Stevie Kokos recalled what a thrill it was to have Ray Charles perform at the Holiday Star, where he worked for many years.  Connie Mack-Ward wrote that one of her first albums was “The Genius of Ray Charles” and she saw him perform live at one of Gary mayor Richard Hatcher’s “Evening to Remember” fundraisers.


 1973 was a great year for albums - "Band on the Run," "Goodbye Yellow Brick Road, "Innervisions," "Dark Side of the Moon" - but I loved to rock out to the Doobie Brothers' "The Captain and Me," which leads off with "China Grove." In Paul Kern and my history of IU Northwest Milan Andrejevich recalled: "My parents took a lot of vacations, so I'd have parties. Lane loved to dance and was always trying to put on China Grove."






Milan and Marsha Andrejevich introduced me to David Bowie and several New Wave groups, including the Police and the Romantics. When I stayed with Terry and Gayle Jenkins in1980 while attending my twentieth high school reunion, I gave them the Romantics album that contains “What I Like about You,” and he three of us dance together. A couple years after the Romantics were out of fashion, I saw them in concert at Valparaiso in front of a few hundred people and they rocked out like they were playing for tens of thousands.
Ray Boomhower wrote about a little-known campaign to retake Alaska’s Aleutian Islands from the Japanese:

    On this day in 1943, men from the Seventh Infantry Division landed on Attu in the Aleutian Islands to wrest it from control from Japanese forces, who had taken Attu and Kiska as part of the Battle of Midway. American soldiers were hampered in their attempt to win back the treeless, volcanic island by inadequate clothing, perpetual pea-soup fog, icy rain, blinding snow, sudden gale-force winds (called williwaws), and boggy terrain. A sergeant remembered that while fighting in Attu’s mountainous terrain, conditions were so severe that, even when unconscious, wounded men’s bodies “trembled violently from the cold.”
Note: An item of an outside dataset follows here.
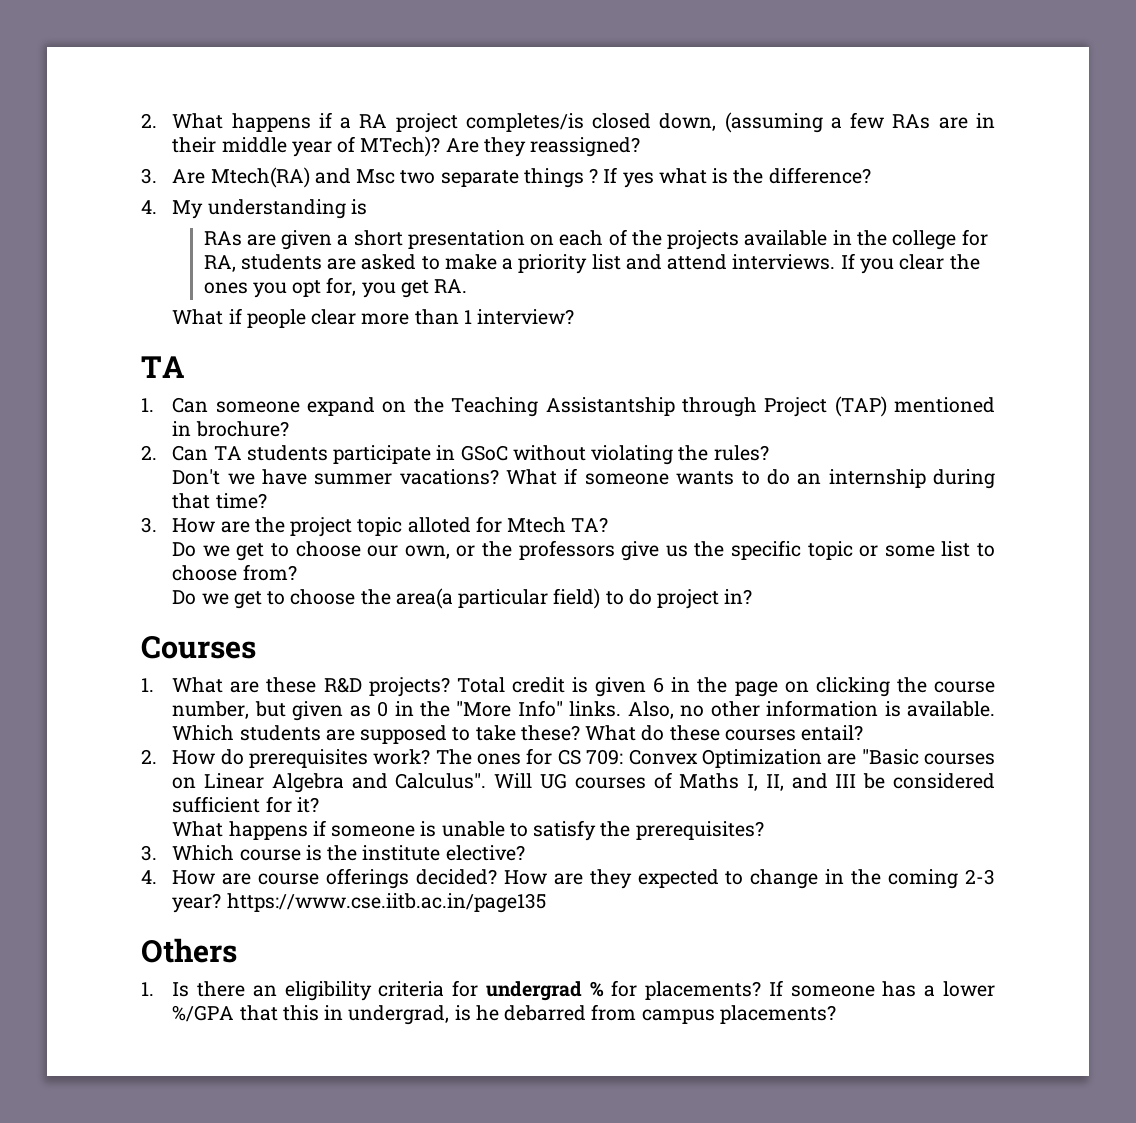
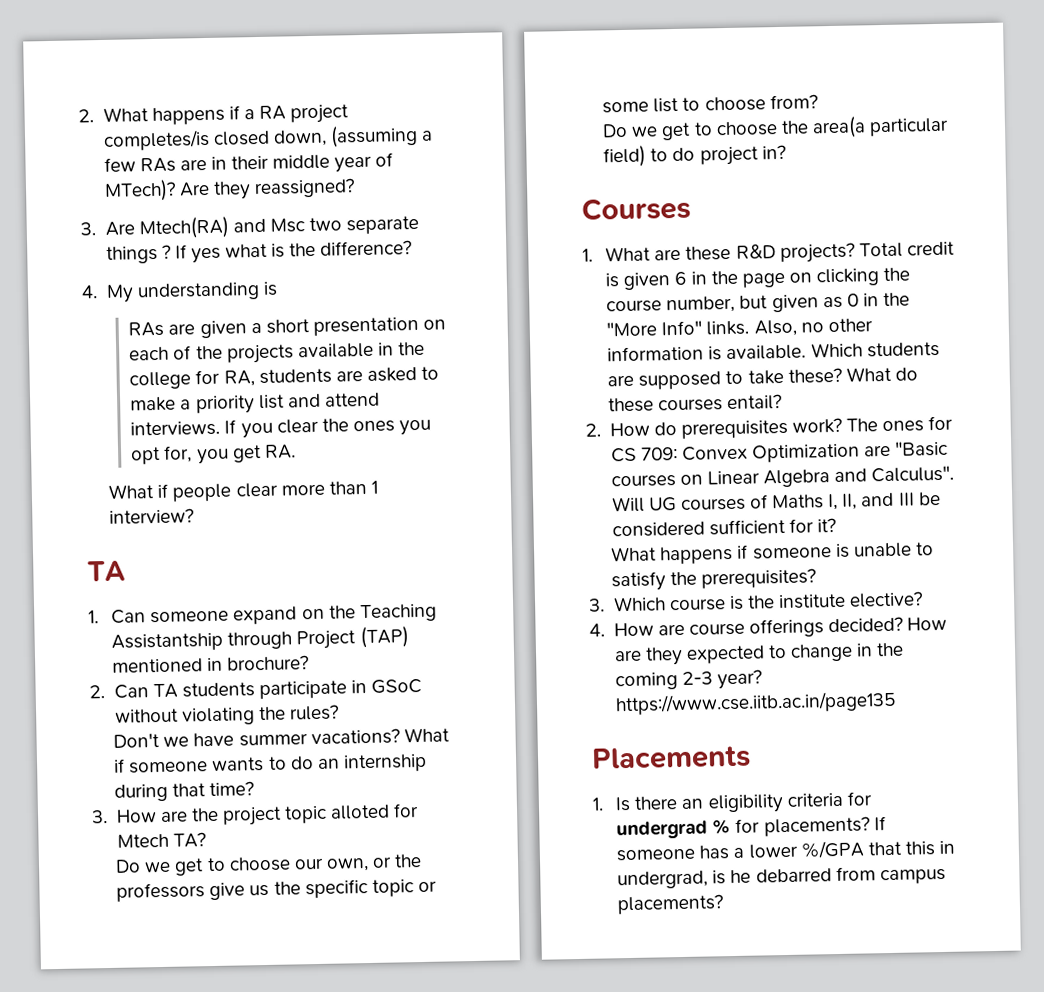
- Others
+ Placements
    Time correspondent Robert L. Sherrod covered the Aleutian campaign, arriving on Attu on May 25. Attu was no “taxicab war,” said Sherrod. “The only way to get to the battle lines was to walk over mountains where a mile an hour was fair speed.
To keep warm, the
reporters and cameramen on Attu dressed in one to three sets of underwear, a field jacket, parka, sweaters, woolen cap beneath their helmet, two or more pairs of woolen socks, shoepacs (special cold-weather footwear) or
leather boots, and raincoats.”

    Uncomfortable conditions, to be sure, Sherrod said, but “looking at the suffering infantrymen and the supply carriers who had to take loads up steep mountains and the little carriers who had to bear the wounded down [from the mountains], we could not feel very put out.”

    Many of those fighting in the snow-covered mountain peaks became “so cold and miserable,” he said, “they didn’t give a damn whether they lived or died,” Sherrod reported. One soldier told Sherrod that he had been cold for so long he no longer believed “there is any warmth left in the world. I have not been able to wiggle my toes for more than ten days.”

Correspondents could honestly write in their dispatches, Sherrod noted, that not “since Valley Forge have American troops suffered so much” and finally mean it, and they could view their colleagues in London, Algiers, Melbourne, and even Moscow as “sissies.”

Early in World War II, Sherrod had wondered if American soldiers had what it took to win the war. He had been encouraged by what he witnessed from the soldiers on Attu. “In this primitive, man-against-man fighting enough of our men rose up to win,” he said.  Sherrod also learned a valuable lesson he remembered as he covered subsequent campaigns: “not all soldiers are heroes—far from it; the army that wins, other things being fairly equal, is the army which has enough men to rise above duty, thus inspiring others to do their duty.”